● TASK BRIEF: All pictures are to be skipped; retype only the lines from the top of the entries through the line with "color: #0f766e ->", both included.

★ ★ ★ ★ ★

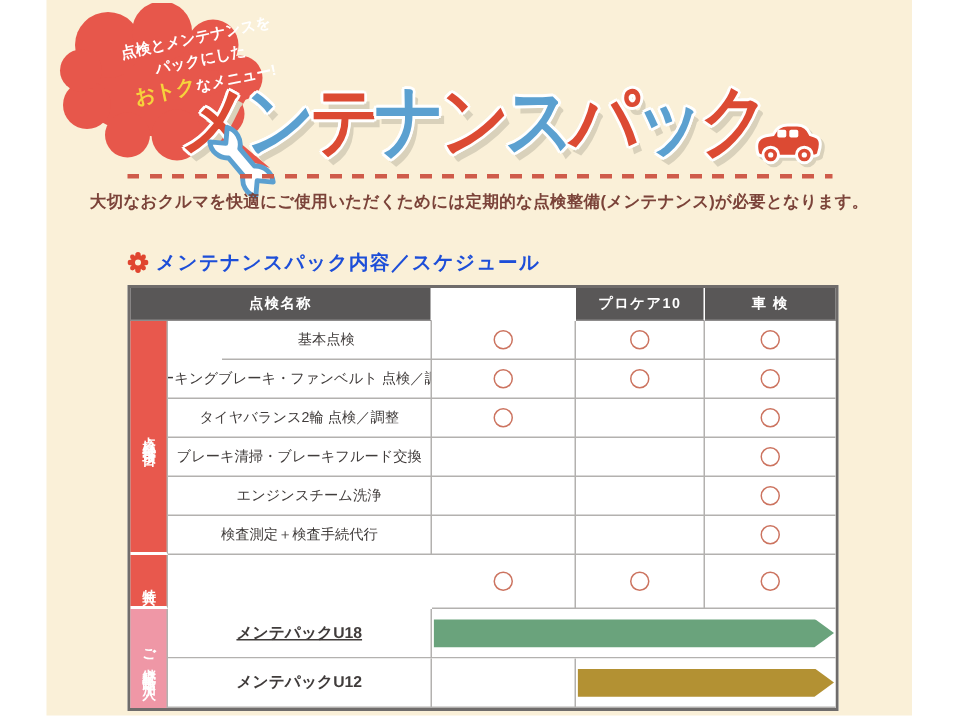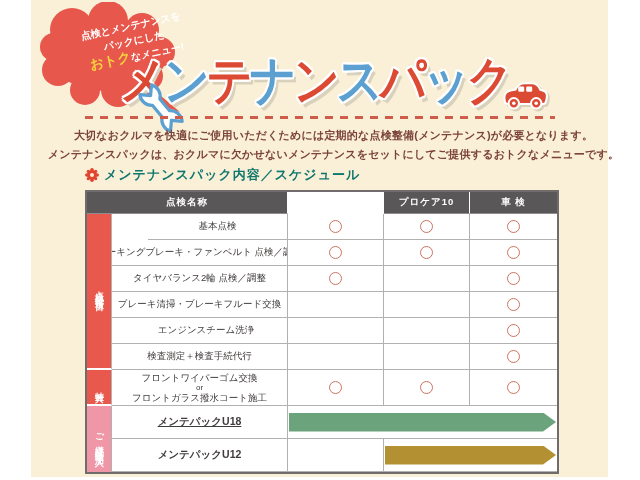"大切なおクルマを快適にご使用いただくためには定期的な点検整備(メンテナンス)が必" .intro { left: 45px -> 31px }
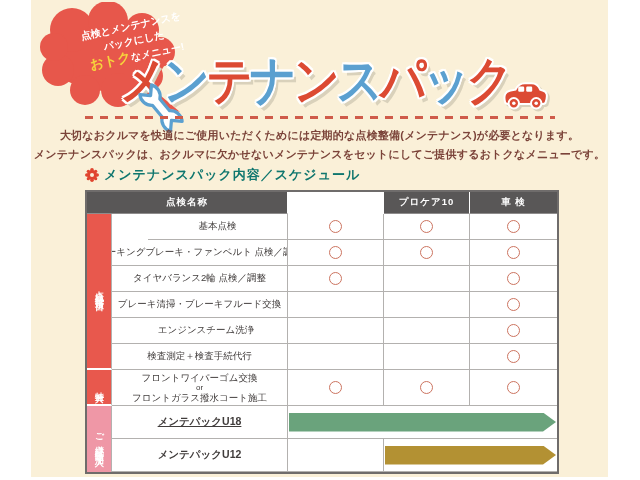"メンテナンスパックは、おクルマに欠かせないメンテナンスをセットにしてご提供するお" div { html: <div>メンテナンスパックは、おクルマに欠かせないメンテナンスをセットにしてご提供するおトクなメニューです。</div> -> none }
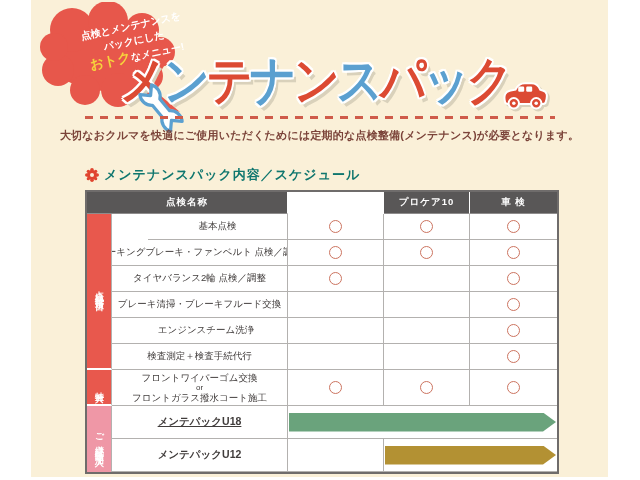"メンテナンスパック内容／スケジュール" .section-head { color: #0f766e -> #1d4ed8 }
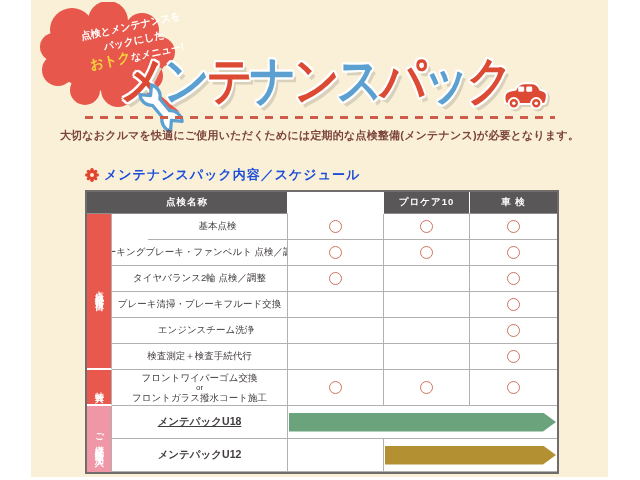"フロントワイパーゴム交換" div.cell { html: <div> <div>フロントワイパーゴム交換</div> <div>or</div> <div>フロントガラス撥水コート施工</div> </div> -> none }
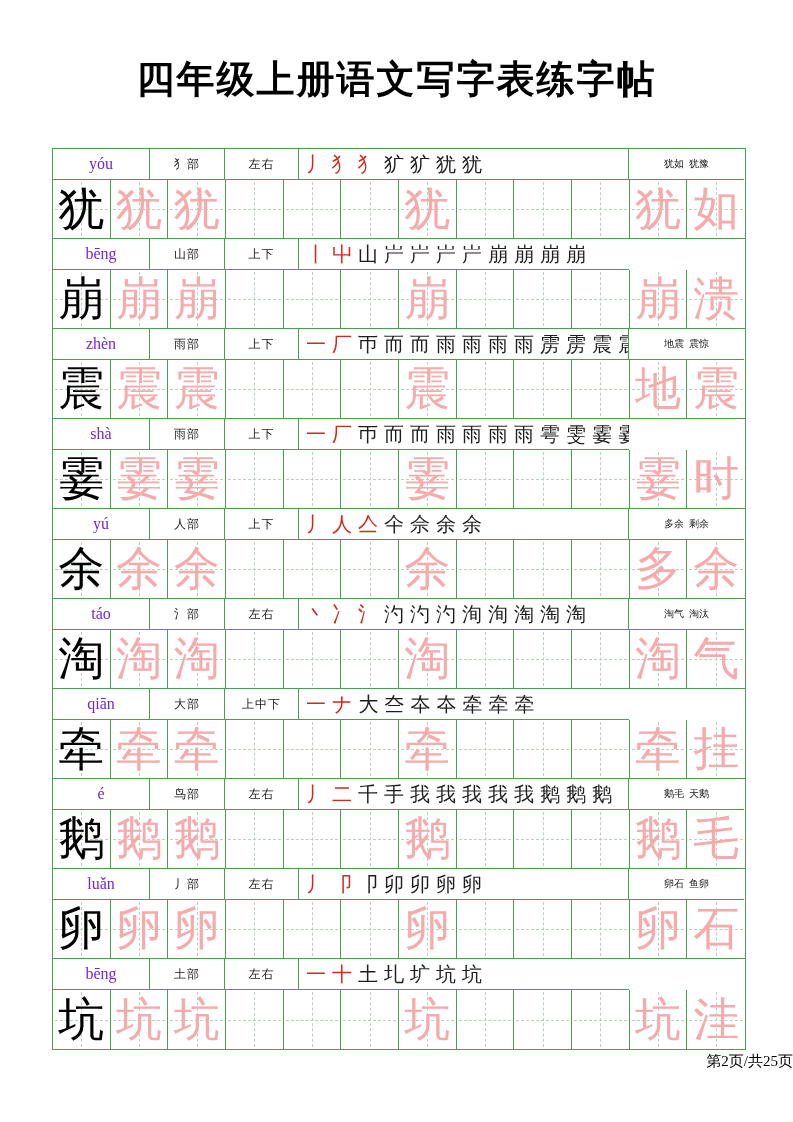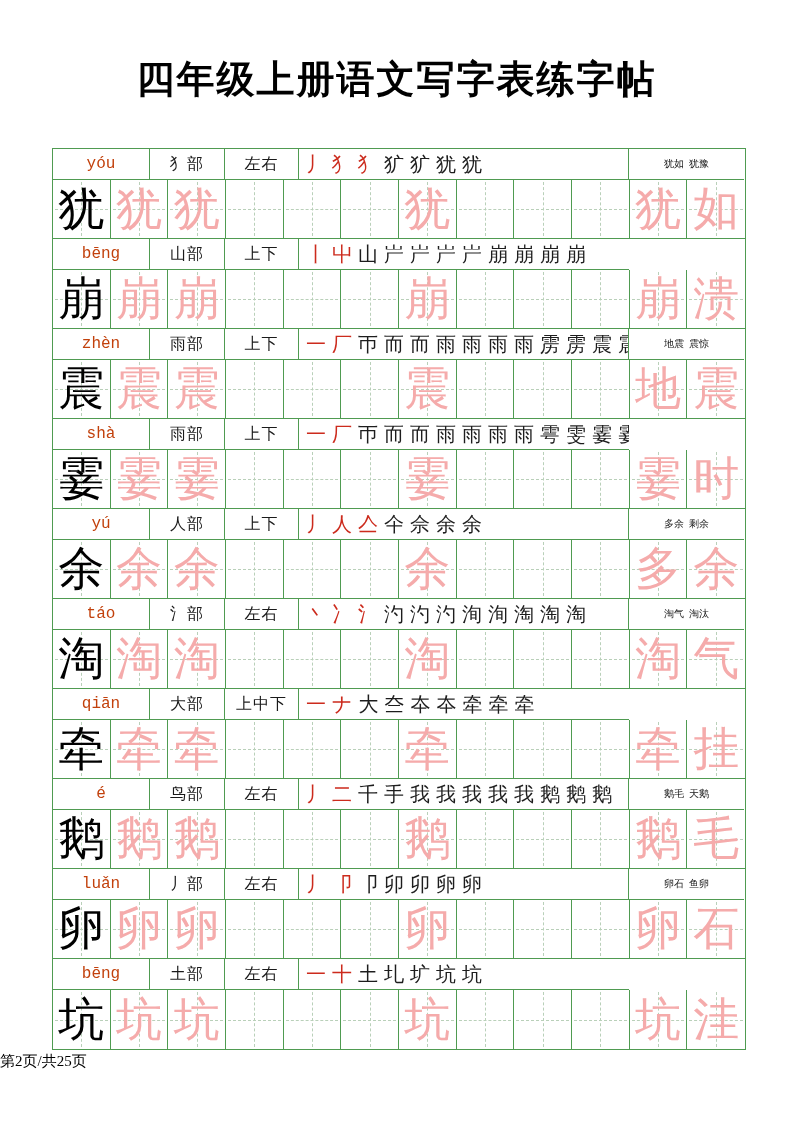"yóu" .pycell { color: #c2410c -> #6d28d9; font-family: Liberation Mono, monospace -> Liberation Serif, serif }
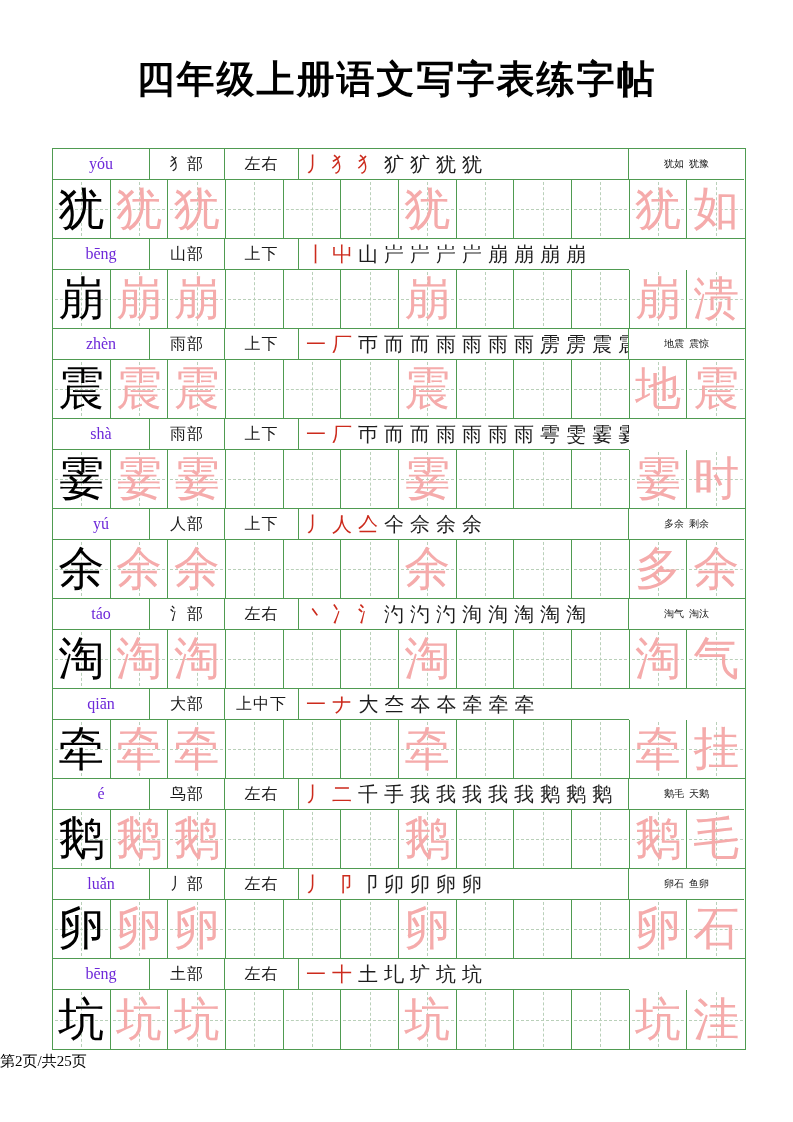"犭部" .smalltxt { font-size: 16px -> 12px }
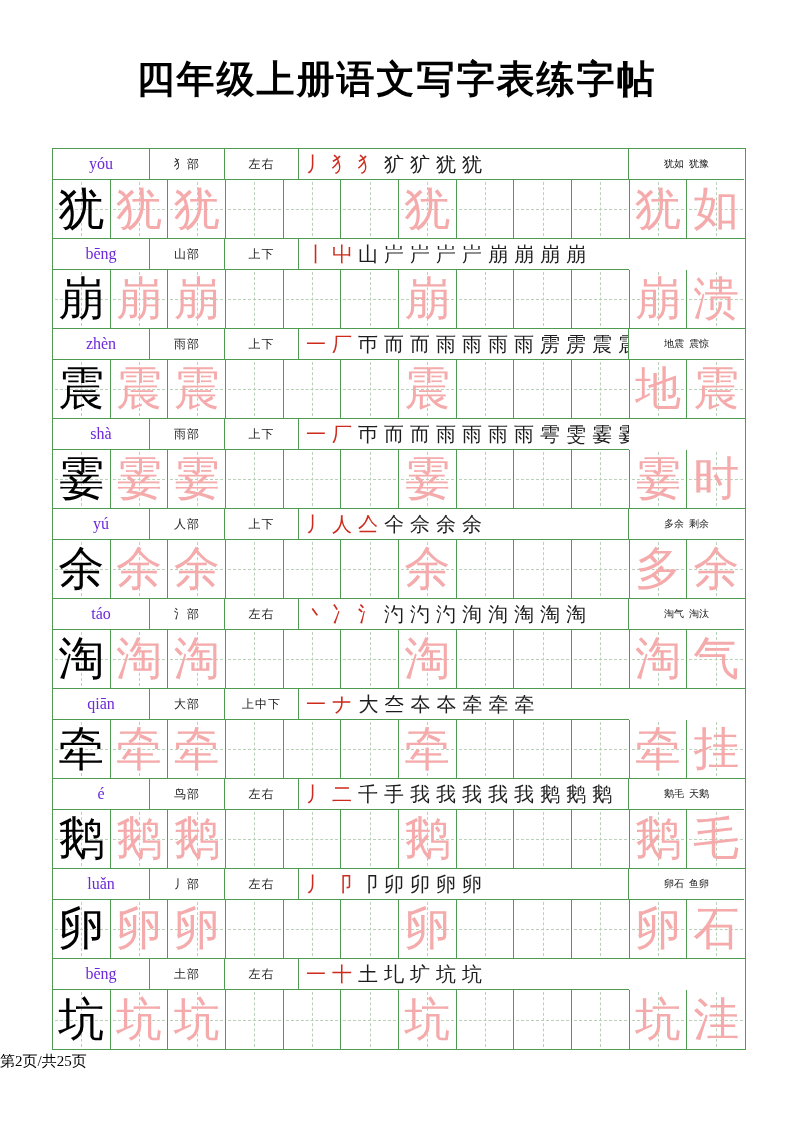"第2页/共25页" .footer { text-align: left -> right }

★ ★ ★ ★ ★

● FINISHED TASK:
"大切なおクルマを快適にご使用いただくためには定期的な点検整備(メンテナンス)が必" .intro { left: 45px -> 31px }
"メンテナンスパックは、おクルマに欠かせないメンテナンスをセットにしてご提供するお" div { html: <div>メンテナンスパックは、おクルマに欠かせないメンテナンスをセットにしてご提供するおトクなメニューです。</div> -> none }
"メンテナンスパック内容／スケジュール" .section-head { color: #0f766e -> #1d4ed8 }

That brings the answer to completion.